Jusqu’à son application, en cas de licenciement jugé sans cause réelle et sérieuse, à défaut de réintégration du salarié, la juridiction sociale accordait des dommages et intérêts appréciés, par les juges, en fonction du préjudice subi, sans plancher, hormis celui de six mois pour un salarié ayant une ancienneté de plus de deux ans dans une entreprise d’au moins 11 salariés, et sans plafond. 

S’il existait un barème d'indemnités prud'homales, celui-ci n’était qu’indicatif et restait même relativement peu invoqué par les parties dans le cadre du débat judiciaire.

Désormais, depuis la réforme du Code du travail de 2017, et particulièrement depuis le 24 septembre 2017, la loi a instauré un barème prud'homal obligatoire qui impose aux juges, en cas de licenciement sans cause réelle et sérieuse, d’octroyer une indemnité à la charge de l'employeur, dont le montant est compris entre des montants minimaux et maximaux fixés en fonction de l’ancienneté du salarié et adapté pour les entreprises de moins de 11 salariés (article L.1235-3 du Code du travail), sauf exceptions (notamment nullité du licenciement).

 

Barème des indemnités de licenciement injustifié : pourquoi certains Conseils des prud'hommes refusent de l'appliquer ?

Depuis lors, la loi souffre de la résistance d’un certain nombre de Conseils de prud’hommes qui se refusent à appliquer le barème, sur le fondement de normes internationales, à savoir tant les dispositions de la Convention n°158 de l’OIT, selon lesquelles les tribunaux nationaux qui jugent injustifié le licenciement d’un salarié doivent être « habilités à ordonner le versement d’une indemnité adéquate ou toute autre forme de réparation considérée comme appropriée », que de celles de l’article 24 de la Charte Sociale européenne qui permet la reconnaissance du « droit des travailleurs licenciés sans motif valable à une indemnité adéquate ou à une autre réparation appropriée ».

Pourtant, dans le cadre du texte décrié, le Conseil constitutionnel avait décidé que les dispositions relatives au barème des indemnités, ne méconnaissant pas la garantie des droits ni aucune autre exigence constitutionnelle, étaient conformes à la Constitution (Cons. const. 21-3-2018 n° 2018-761 DC). 

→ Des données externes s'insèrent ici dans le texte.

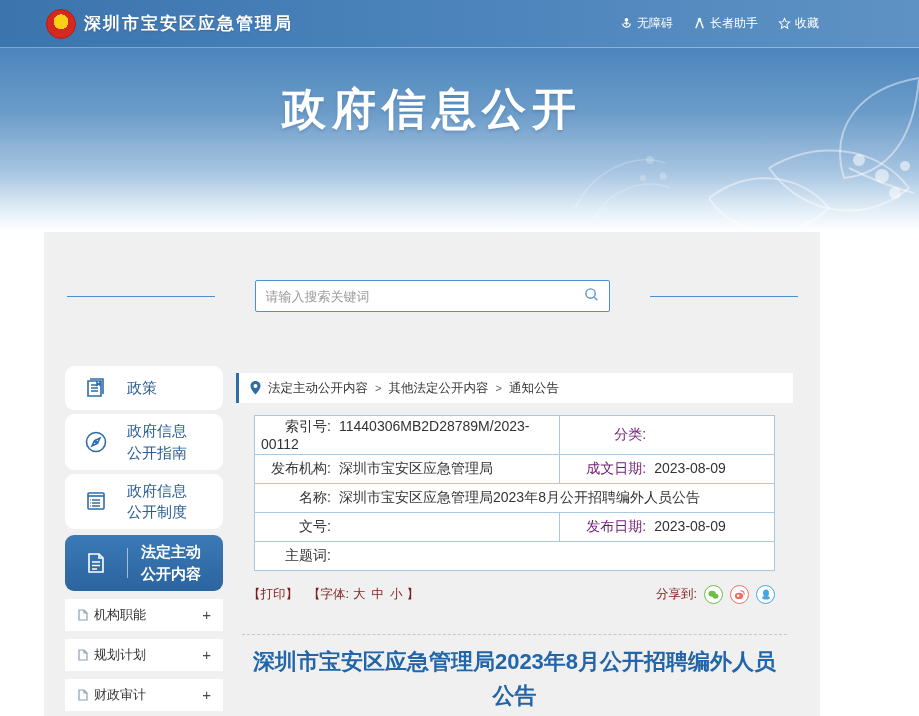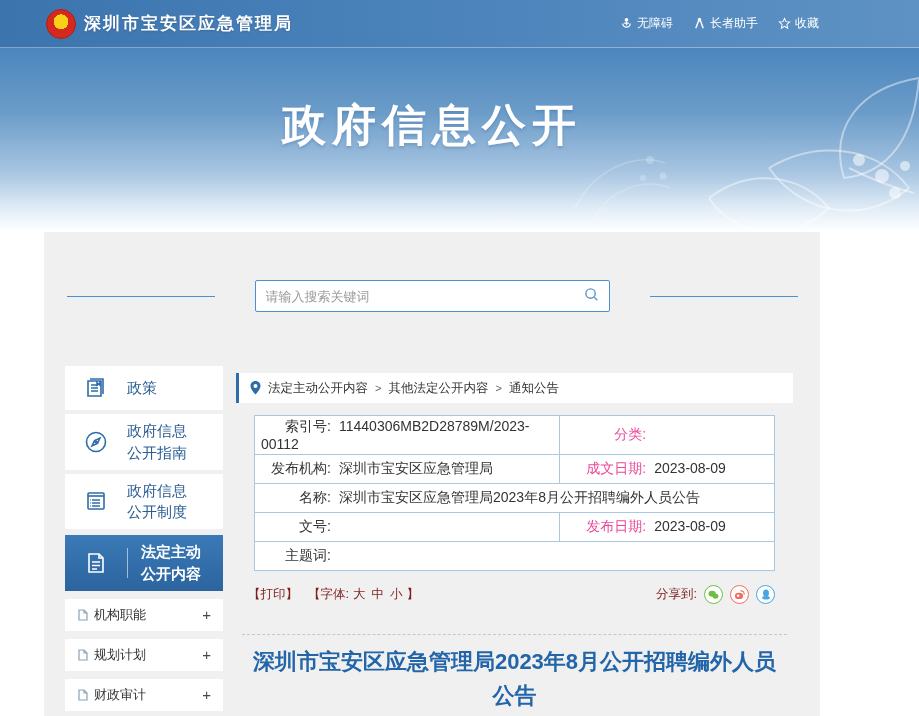--- a/index.html
+++ b/index.html
@@ -28,7 +28,7 @@
   .banner{ position:relative; height:184px;
     background:linear-gradient(180deg,#4c86bd 0%,#6b9cc9 35%,#a9c6e2 68%,#e3eef7 88%,#ffffff 100%);
     overflow:hidden; }
-  .banner-title{ position:absolute; top:48px; left:44px; width:776px;
+  .banner-title{ position:absolute; top:32px; left:44px; width:776px;
     text-align:center; color:#fff; font-size:44px; font-weight:bold;
     letter-spacing:6px; text-shadow:0 2px 3px rgba(40,80,130,.25); }
   .flowers{ position:absolute; right:0; top:0; }

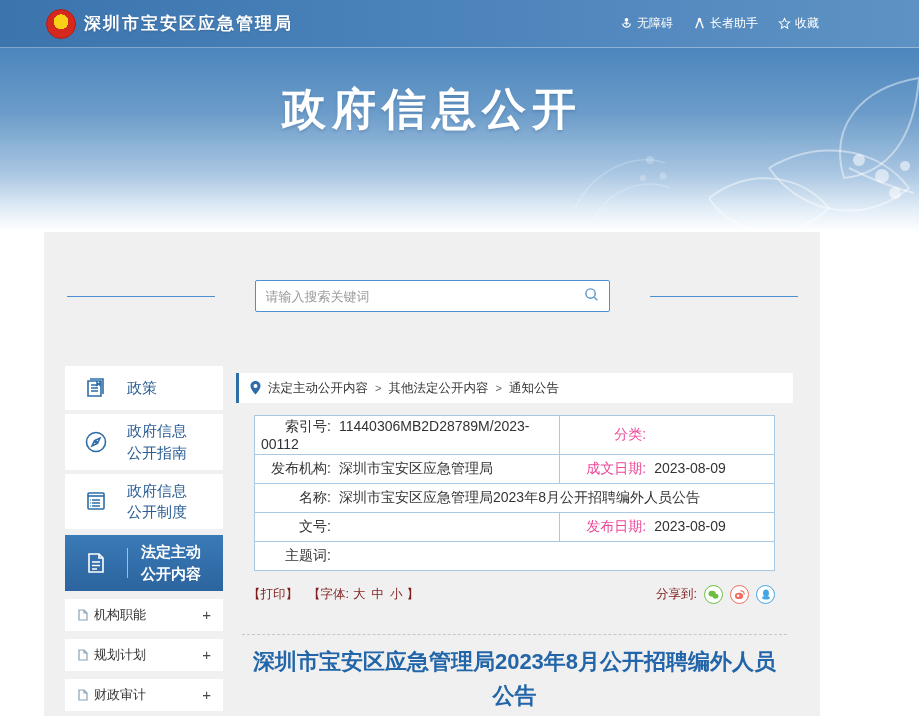--- a/index.html
+++ b/index.html
@@ -52,7 +52,7 @@
   .columns{ display:flex; margin-top:46px; }
   .sidebar{ width:158px; margin-left:21px; flex:none; }
   .side-item{ background:#fff; min-height:44px; margin-top:4px; display:flex;
-    align-items:center; cursor:pointer; }
+    align-items:center; cursor:pointer;border-radius:9px; }
   .side-item:first-child{ margin-top:8px; }
   .side-icon{ width:62px; flex:none; display:flex; justify-content:center; color:#2e6da8; }
   .side-label{ width:70px; font-size:15px; color:#2a5d94; line-height:1.45; }

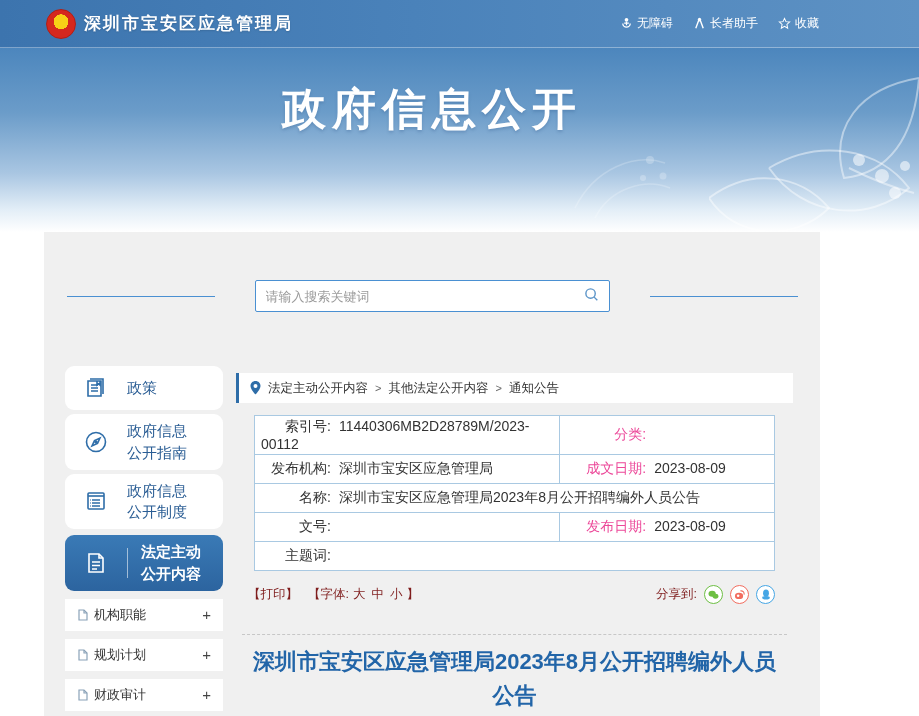--- a/index.html
+++ b/index.html
@@ -81,7 +81,7 @@
     font-size:14px; color:#333; padding:2px 6px; }
   .cell-wide{ width:58.7%; }
   .lbl{ display:inline-block; width:70px; text-align:right; margin-right:8px; color:#333; }
-  .lbl2{ display:inline-block; width:80px; text-align:right; margin-right:8px; color:#ec4899; }
+  .lbl2{ display:inline-block; width:80px; text-align:right; margin-right:8px; color:#701a75; }
 
   
   .toolbar{ margin:14px 18px 0 12px; display:flex; align-items:center;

De même, le Conseil d’Etat, saisi d’une requête en référé suspension dirigée contre l'ordonnance précitée avant sa ratification par le Parlement, a jugé que ces dispositions ne violaient pas notamment les principes posés par les textes internationaux visés ci-avant (CE 7-122017 n° 415243).
Le feuilleton judiciaire ne faisait que commencer…

 

Quelles décisions prud'hommales vont à l'encontre du barème ?

Alors que, le 10 septembre 2018, le Conseil de prud’hommes de Saint-Quentin ouvrait la brèche, le Conseil de prud’hommes du Mans prenait position en jugeant conforme à la Convention 158 de l’OIT ledit barème (Cons. Prud’h. Le Mans 26-9-2018 n°17/00538).

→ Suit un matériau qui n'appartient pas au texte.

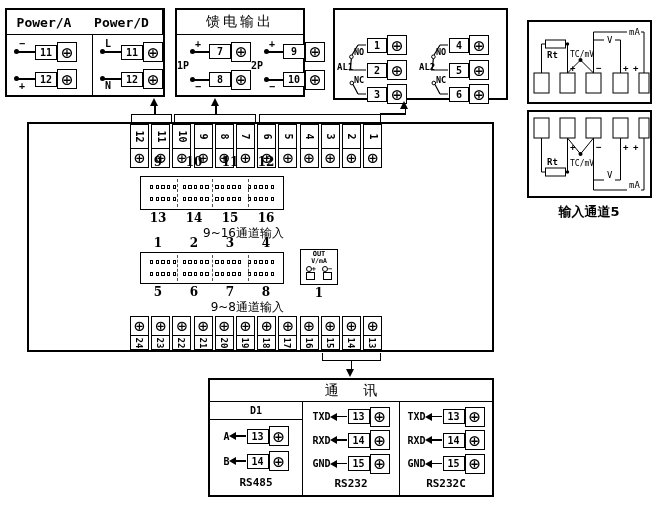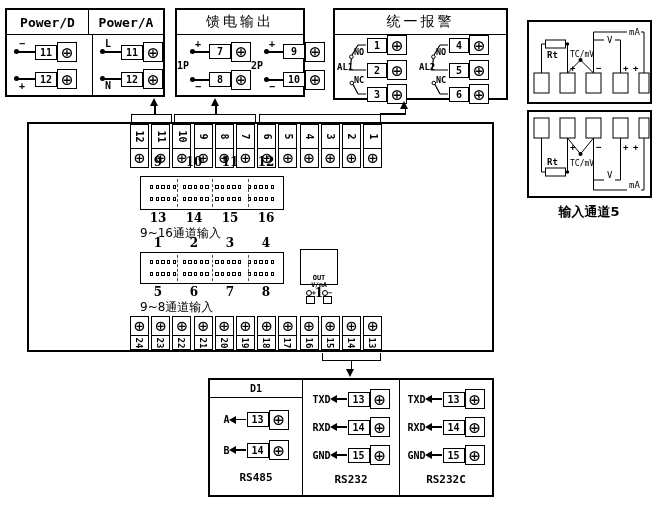--- a/index.html
+++ b/index.html
@@ -67,8 +67,8 @@
 
   <div class="box" style="left:5px;top:8px;width:160px;height:89px;">
     <div class="hdr" style="height:24px;display:flex;padding:0;letter-spacing:0;">
+      <div style="flex:1;height:100%;display:flex;align-items:center;justify-content:center;font-size:13px;font-weight:bold;font-family:'DejaVu Sans Mono',monospace;">Power/A</div>
       <div style="width:81px;border-right:1.5px solid #000;height:100%;display:flex;align-items:center;justify-content:center;font-size:13px;font-weight:bold;font-family:'DejaVu Sans Mono',monospace;">Power/D</div>
-      <div style="flex:1;height:100%;display:flex;align-items:center;justify-content:center;font-size:13px;font-weight:bold;font-family:'DejaVu Sans Mono',monospace;">Power/A</div>
     </div>
     <div style="display:flex;height:61px;">
       <div style="width:81px;border-right:1.5px solid #000;display:flex;flex-direction:column;justify-content:space-evenly;padding-left:8px;">

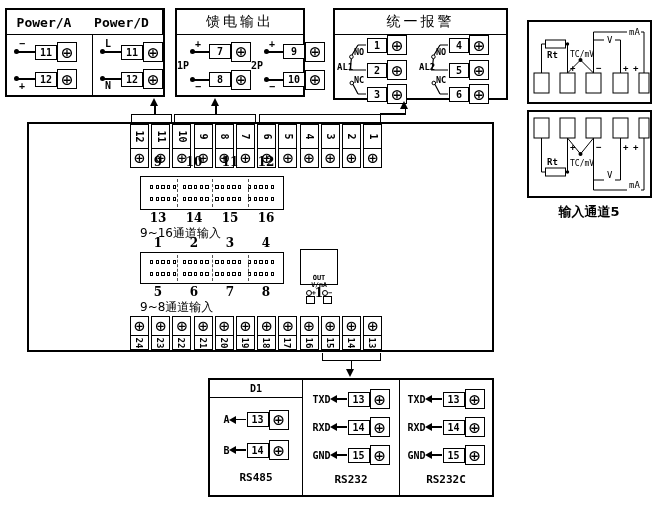--- a/index.html
+++ b/index.html
@@ -159,7 +159,6 @@
   </div>
 
   <div class="box" style="left:333px;top:8px;width:175px;height:92px;">
-    <div class="hdr" style="height:24px;">统一报警</div>
 
     <div class="abs" style="left:2px;top:24px;width:78px;height:64px;">
       <span class="al-label" style="left:0;top:28px;">AL1</span>

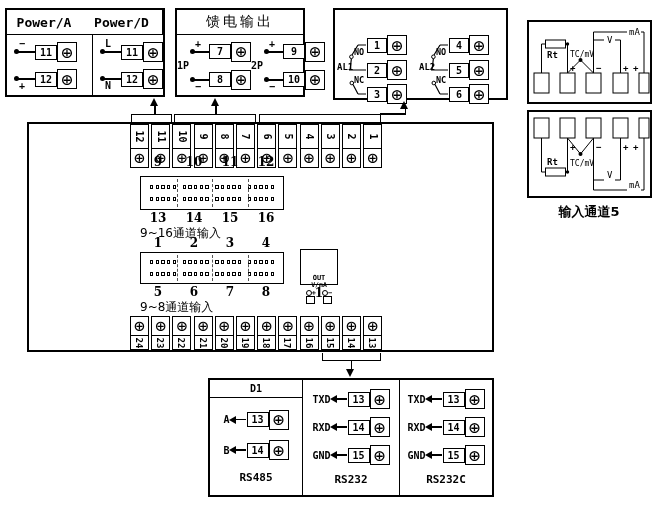--- a/index.html
+++ b/index.html
@@ -44,7 +44,7 @@
   .dashsep{position:absolute;border-left:1px dashed #555;top:2px;bottom:2px;}
   .clabels{position:absolute;display:flex;font-size:12px;font-weight:bold;font-family:"DejaVu Serif", serif;}
   .clabels span{flex:1;text-align:center;}
-  .caption{position:absolute;text-align:left;font-size:12px;font-family:"DejaVu Sans", sans-serif;}
+  .caption{position:absolute;text-align:right;font-size:12px;font-family:"DejaVu Sans", sans-serif;}
   
   .al-label{position:absolute;font-size:9px;font-weight:bold;}
   .al-txt{position:absolute;font-size:8.5px;font-weight:bold;}

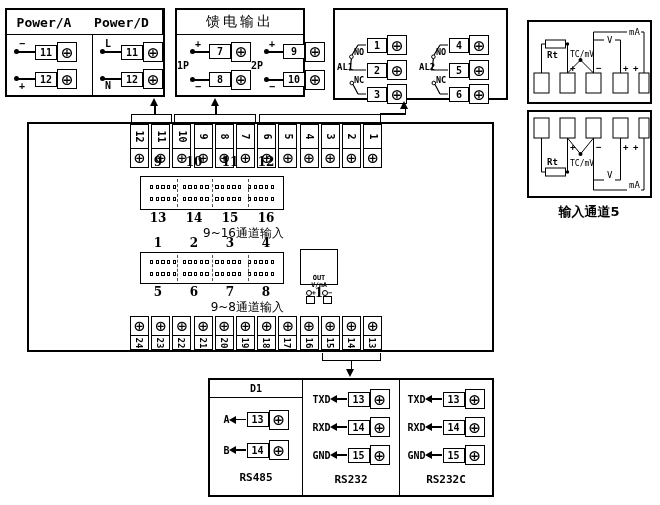--- a/index.html
+++ b/index.html
@@ -478,7 +478,7 @@
   <div class="caption" style="left:140px;top:299px;width:144px;">9~8通道输入</div>
 
   <div class="abs" style="left:300px;top:249px;width:38px;height:36px;border:1.5px solid #000;box-sizing:border-box;display:flex;flex-direction:column;align-items:center;">
-    <span style="font-size:7px;font-weight:bold;line-height:8px;margin-top:24px;">OUT</span>
+    <span style="font-size:7px;font-weight:bold;line-height:8px;">OUT</span>
     <span style="font-size:6.5px;font-weight:bold;line-height:7px;">V/mA</span>
     <div style="display:flex;gap:6px;margin-top:1px;">
       <div style="display:flex;flex-direction:column;align-items:center;">

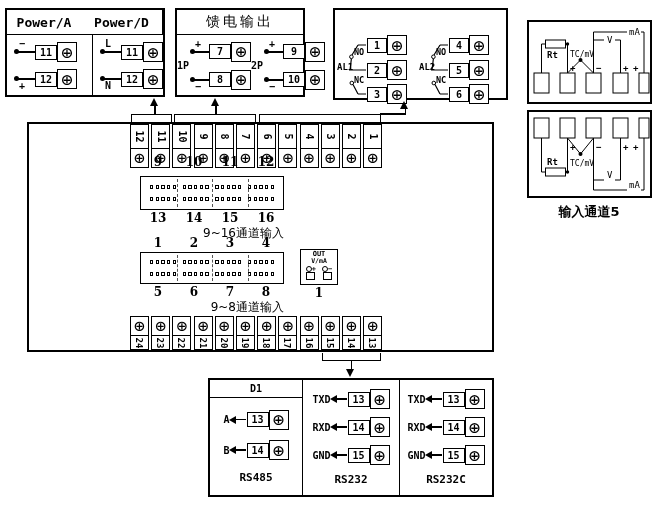--- a/index.html
+++ b/index.html
@@ -579,6 +579,7 @@
   <div class="tri-dn" style="left:346px;top:369px;"></div>
 
   <div class="box" style="left:208px;top:378px;width:286px;height:119px;display:flex;flex-direction:column;">
+    <div class="hdr" style="height:21px;letter-spacing:10px;text-indent:10px;">通 讯</div>
     <div style="flex:1;display:flex;">
 
       <div class="ccol" style="width:92px;">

Il estimait, notamment, que l’indemnité prévue au barème a vocation à réparer le préjudice résultant de la seule perte injustifiée de l’emploi et que, si l’évaluation des dommages-intérêts est encadrée entre un minimum et un maximum, il appartient toujours au juge, dans les bornes du barème, de prendre en compte tous les éléments déterminant le préjudice subi par le salarié licencié lorsqu’il se prononce sur le montant de l’indemnité. Il considérait également que les dispositions de l’article 24 de la Charte Sociale européenne ne sont pas directement applicables par la juridiction prud’homale. Dès lors, le tumulte des décisions prud’homales a résonné dans les enceintes des palais de justice.

Ainsi, le Conseil des prud’hommes de Troyes, dans une décision divergente, au visa de la charte sociale européenne et de la convention n° 158 de l’OIT, déclare le barème prévu à l’article L. 1235-3 du Code du travail conventionnel, c'est-à-dire contraire au droit international (Cons. Prud’h. Troyes 13-12-2018 n°18/00036).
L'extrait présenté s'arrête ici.